Ireland’s Áine O’Dwyer has treated us all to a beautiful voyage. It’s a voyage that sails through the golden harps of sunshine and through the thick sludges of pitch black terror. Arching over all, like an intricate, entangled vine, is an excited beauty, apparent from the start, as her harp sparkles like the finest of jewellery, encrusted with diamonds. Enrobed notes are just as majestic as they are vulnerable. Anything as beautiful as the harp would tend to have an opposite reaction, an enemy in cause and intent; something enslaved to jealousy, enraged as to the innocence of the sound. As such, the beautiful, delicate melodies of the harp are always open to a potential attack stemming from her rival.
Anything bright or startling is so cohesive that it plays out like one, continuous movement. It’s a dramatic journey that has humble, harp origins – a princess enwrapped in a cloth of innocence – but by the end, a shocking shift in power has taken place.
Áine O’Dwyer has played harp on Piano Magic and United Bible Studies, to name only a few. The successor to her organ-driven, improvised etudes, appropriately titled Music for Church Cleaners, Anything bright or startling? is awash with drama, separated by individual acts of bravery, endeavour, struggle and, ultimately, a conclusion of blood-red violence.

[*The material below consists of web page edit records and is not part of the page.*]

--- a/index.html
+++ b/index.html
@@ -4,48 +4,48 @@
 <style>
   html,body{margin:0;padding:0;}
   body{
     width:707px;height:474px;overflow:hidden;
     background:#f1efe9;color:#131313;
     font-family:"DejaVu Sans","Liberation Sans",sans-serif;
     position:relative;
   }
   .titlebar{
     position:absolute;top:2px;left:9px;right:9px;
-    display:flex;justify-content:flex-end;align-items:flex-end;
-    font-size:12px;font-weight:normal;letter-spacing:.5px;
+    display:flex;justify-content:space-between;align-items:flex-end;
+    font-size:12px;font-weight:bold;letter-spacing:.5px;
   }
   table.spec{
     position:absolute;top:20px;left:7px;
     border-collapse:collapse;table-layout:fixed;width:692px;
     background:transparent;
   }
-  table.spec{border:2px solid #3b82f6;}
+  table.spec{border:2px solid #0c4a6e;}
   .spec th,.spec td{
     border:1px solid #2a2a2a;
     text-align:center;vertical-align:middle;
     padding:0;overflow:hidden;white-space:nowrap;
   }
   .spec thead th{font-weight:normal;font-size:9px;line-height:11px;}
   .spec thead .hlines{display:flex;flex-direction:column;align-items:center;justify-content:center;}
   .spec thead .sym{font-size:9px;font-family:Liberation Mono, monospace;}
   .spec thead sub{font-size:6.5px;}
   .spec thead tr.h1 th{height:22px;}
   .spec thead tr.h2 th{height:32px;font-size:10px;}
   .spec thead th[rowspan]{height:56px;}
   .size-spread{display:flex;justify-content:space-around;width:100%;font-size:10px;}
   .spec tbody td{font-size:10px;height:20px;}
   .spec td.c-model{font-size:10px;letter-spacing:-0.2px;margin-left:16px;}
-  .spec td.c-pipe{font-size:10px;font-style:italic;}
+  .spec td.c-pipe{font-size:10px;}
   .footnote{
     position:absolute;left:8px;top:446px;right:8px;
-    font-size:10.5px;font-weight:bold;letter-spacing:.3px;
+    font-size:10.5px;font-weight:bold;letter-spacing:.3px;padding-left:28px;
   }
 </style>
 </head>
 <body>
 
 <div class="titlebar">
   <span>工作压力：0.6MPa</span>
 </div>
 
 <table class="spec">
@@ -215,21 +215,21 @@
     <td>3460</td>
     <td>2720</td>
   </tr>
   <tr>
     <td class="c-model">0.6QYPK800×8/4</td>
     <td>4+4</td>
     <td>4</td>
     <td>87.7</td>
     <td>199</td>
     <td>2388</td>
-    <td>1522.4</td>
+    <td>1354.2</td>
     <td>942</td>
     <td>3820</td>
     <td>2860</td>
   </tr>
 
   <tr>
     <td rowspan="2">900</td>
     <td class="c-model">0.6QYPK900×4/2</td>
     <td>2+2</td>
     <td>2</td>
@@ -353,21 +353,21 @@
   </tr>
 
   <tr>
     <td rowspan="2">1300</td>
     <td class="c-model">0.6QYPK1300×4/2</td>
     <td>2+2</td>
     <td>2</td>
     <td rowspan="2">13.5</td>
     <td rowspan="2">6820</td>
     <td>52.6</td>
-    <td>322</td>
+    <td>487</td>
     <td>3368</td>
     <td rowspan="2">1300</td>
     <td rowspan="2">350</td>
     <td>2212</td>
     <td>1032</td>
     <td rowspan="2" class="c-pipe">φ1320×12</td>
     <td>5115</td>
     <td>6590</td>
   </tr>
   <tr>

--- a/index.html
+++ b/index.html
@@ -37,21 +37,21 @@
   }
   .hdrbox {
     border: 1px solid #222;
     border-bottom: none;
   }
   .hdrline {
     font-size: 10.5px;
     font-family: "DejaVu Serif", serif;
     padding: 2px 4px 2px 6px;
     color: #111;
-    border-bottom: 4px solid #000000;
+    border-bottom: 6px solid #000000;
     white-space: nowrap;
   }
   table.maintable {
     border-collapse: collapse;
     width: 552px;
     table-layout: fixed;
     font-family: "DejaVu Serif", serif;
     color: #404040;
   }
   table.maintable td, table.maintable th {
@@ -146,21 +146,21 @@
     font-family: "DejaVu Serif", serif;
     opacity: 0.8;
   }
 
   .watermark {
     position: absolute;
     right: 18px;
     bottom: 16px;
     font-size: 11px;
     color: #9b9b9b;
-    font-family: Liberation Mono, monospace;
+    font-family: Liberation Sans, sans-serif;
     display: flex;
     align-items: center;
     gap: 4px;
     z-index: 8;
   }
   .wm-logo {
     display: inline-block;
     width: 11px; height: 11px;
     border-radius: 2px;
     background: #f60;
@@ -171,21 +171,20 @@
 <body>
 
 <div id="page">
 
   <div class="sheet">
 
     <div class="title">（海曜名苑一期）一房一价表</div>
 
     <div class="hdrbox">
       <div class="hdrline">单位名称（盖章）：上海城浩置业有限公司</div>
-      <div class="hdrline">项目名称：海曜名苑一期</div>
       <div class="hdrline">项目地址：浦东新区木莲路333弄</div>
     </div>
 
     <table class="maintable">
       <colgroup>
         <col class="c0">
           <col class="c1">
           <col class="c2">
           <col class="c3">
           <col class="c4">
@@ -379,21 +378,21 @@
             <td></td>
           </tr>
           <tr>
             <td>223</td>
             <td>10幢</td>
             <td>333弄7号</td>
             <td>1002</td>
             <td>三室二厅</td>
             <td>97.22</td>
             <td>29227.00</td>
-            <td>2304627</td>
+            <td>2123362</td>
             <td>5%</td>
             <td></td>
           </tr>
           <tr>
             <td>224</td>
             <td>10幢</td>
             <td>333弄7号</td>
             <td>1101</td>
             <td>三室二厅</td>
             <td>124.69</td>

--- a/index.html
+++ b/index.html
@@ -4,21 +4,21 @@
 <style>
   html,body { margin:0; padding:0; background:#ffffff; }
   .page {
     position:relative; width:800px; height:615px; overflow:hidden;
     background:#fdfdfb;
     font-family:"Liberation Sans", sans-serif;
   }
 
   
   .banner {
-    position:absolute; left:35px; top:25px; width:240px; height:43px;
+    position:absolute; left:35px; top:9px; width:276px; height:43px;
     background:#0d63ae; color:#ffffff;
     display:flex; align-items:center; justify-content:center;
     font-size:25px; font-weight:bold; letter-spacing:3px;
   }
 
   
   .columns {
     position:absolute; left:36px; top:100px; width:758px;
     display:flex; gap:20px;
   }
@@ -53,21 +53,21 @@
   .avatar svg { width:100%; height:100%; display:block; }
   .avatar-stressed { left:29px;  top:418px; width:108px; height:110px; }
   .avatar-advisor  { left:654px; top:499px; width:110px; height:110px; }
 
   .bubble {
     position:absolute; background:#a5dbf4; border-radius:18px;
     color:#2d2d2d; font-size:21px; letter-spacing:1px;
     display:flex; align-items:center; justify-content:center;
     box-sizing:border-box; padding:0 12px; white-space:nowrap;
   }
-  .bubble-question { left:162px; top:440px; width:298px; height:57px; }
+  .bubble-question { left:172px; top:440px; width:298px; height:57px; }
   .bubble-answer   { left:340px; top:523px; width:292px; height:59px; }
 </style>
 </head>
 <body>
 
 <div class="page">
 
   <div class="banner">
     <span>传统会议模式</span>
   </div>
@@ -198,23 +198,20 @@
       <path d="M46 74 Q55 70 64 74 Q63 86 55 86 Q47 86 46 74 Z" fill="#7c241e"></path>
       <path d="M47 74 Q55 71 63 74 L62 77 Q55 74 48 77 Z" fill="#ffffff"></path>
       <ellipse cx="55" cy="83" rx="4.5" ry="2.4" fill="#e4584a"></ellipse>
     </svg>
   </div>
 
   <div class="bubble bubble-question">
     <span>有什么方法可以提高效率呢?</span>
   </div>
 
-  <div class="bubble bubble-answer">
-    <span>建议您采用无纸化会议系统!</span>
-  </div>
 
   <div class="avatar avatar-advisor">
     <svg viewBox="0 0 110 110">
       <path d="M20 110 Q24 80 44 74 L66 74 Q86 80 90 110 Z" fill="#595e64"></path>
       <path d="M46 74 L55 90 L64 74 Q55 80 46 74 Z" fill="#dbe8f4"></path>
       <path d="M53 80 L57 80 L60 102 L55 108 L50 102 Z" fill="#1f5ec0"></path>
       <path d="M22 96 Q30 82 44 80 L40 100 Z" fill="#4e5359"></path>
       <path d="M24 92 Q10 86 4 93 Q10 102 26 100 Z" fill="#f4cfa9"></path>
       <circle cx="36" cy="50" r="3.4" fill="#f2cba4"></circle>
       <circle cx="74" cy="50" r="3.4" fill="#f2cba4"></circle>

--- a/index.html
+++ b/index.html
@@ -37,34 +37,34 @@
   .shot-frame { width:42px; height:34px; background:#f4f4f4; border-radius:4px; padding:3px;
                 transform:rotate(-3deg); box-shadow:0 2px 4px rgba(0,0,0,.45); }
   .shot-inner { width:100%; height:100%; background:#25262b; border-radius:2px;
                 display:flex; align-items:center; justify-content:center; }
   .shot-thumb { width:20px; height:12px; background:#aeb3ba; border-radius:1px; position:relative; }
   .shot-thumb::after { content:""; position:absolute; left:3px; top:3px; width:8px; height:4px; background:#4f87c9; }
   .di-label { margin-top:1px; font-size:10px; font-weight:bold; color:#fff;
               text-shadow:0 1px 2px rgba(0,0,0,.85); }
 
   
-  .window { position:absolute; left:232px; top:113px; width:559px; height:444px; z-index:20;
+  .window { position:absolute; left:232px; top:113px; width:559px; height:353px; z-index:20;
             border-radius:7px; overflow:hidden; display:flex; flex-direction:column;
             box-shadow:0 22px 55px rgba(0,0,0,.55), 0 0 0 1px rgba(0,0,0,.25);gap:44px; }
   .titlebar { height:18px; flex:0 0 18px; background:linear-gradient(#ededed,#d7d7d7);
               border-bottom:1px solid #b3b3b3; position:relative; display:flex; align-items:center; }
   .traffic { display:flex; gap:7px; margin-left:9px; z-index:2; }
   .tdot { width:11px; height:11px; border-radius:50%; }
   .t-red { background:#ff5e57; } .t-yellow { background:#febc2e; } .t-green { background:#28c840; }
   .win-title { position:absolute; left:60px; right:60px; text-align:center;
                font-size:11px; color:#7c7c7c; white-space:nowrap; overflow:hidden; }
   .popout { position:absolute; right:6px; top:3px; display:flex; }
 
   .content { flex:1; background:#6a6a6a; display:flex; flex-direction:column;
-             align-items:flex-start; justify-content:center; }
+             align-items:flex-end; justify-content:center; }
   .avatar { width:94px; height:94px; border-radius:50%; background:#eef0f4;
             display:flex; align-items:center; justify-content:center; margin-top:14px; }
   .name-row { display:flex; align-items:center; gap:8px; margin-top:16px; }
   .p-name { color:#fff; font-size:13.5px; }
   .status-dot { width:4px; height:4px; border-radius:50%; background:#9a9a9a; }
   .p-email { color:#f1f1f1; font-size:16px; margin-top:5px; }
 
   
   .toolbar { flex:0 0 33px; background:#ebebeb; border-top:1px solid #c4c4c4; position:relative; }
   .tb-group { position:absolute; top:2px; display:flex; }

Circling like a carousel, her harp carries a dusty, twinkling melody-box inside a plastic horse; one that used to carry a soldier into battle, eternal in a frozen, stuffed grin. As fragile as can be, her voice, at once swishing through the air and cutting it as if it was a blade, is always reassuring to behold. Her lyrics are musical poems – in fact, they could be poetry itself – ‘Falcon’, the opening piece, was at first conceived as a poem, mirroring poetry and lyricism as one and the same. Her prose captivates, rich in 15th century language and as susceptible as a candle flame – as vulnerable as the harp herself. You could hear the still intake of breath, if the music had not already taken it from you, lovingly displacing your regular rhythm as you stop to admire her beautiful, resonant playing. Notes seem to vaguely sparkle, somehow born with an antiquated, dusty tone, and yet very contemporary in their luminescent phrasing.
A continuous stream of notes shimmer out of her harp, apricot-coloured in tone and dynamically sensitive to the situations surrounding her. Like unfolding a favourite book of long ago, as a kind glow of moonlight filters in through the windows, her melodies seem to breathe out the past traditions and scars of battles won or lost, heroines that were rescued (and not just by an Italian plumber) and the spirit of past centuries. Once upon a time, tales were told of tall castles that hung suspended in the sky, as well as over the green, distant lands – and maybe, just maybe, a dragon or two soared high above on scaly wings.
Áine’s atmospheres skirt the celtic tradition, flying above the smoke-scented burning leaves and wooded forests and towards the evening, tinted with dusk drenched folk. The rising cloud of ashen smoke could’ve emanated from the fiery breath of such a creature itself. Streams of beauty flow over her lyrics like a discovered river, ready to extinguish the fire of danger, but the occasional cry uncovers a rocky past, snaking through the grassy banks.
You look like you’ve seen a ghost.
Her deeply evocative textures are created by notes that leave wide circles, like pebbles thrown into the rhythm of the sea, displacing the original pattern so as to create further splashes; surely, there isn’t a more relaxing sound than that of the breathing waves, taking in their own rhythmic pulse as the foam swells, replacing what was once your breath with the fresh, renewed breath of the sea. After this slowly fades out, the musical notes seem to have replaced the original ocean with an image all of their own; the tide comes in, as a flurry of notes carry shipwrecks to the shoreline of lost war and wrought emotion, before resolving in a gust of high wind.
From one progression to the next, her music shifts into almost baroque territory, where the minor is the mournful king, sitting alone on a rusty-bronze throne. An air of stark foreboding settles over the music, like dust collecting on the pristine strings. Nothing can remain as it is, and the cry of the enemy grows louder with every minute. It’s night, the day before your date with history.
Her voice, prose-like and prominent, pierces the delicate harp; a cry of power nestled into the palace of a dying crown. Her vocals never surrender to the dark as the organ gathers around the throne. Her lyrics, once comforting and draped over the instruments as a protective layer, are now wrought with a deep, mysterious cry that increases the tension ever more. The compelling coda unleashes the consuming organ, shrouding everything bar her angelic voice in a thick ink of black foreboding surrounded by swords. The departure and new direction is stunning, and completely unexpected. The major thirds have fled, out of sight.
Her harp was once queen. Now, she is dethroned in a state of delicate, horrific beauty, defeated by an onslaught of organ toned drone. Bright, and startling, this erases all that ever was, creating a new order and replacing the old way – the princess isn’t saved this time. Her final breath is as prolonged as the ocean’s exhale, only polluted by an oil spill. As you can see, the atmosphere has flipped.
The kings of old have passed – long live the new Queen.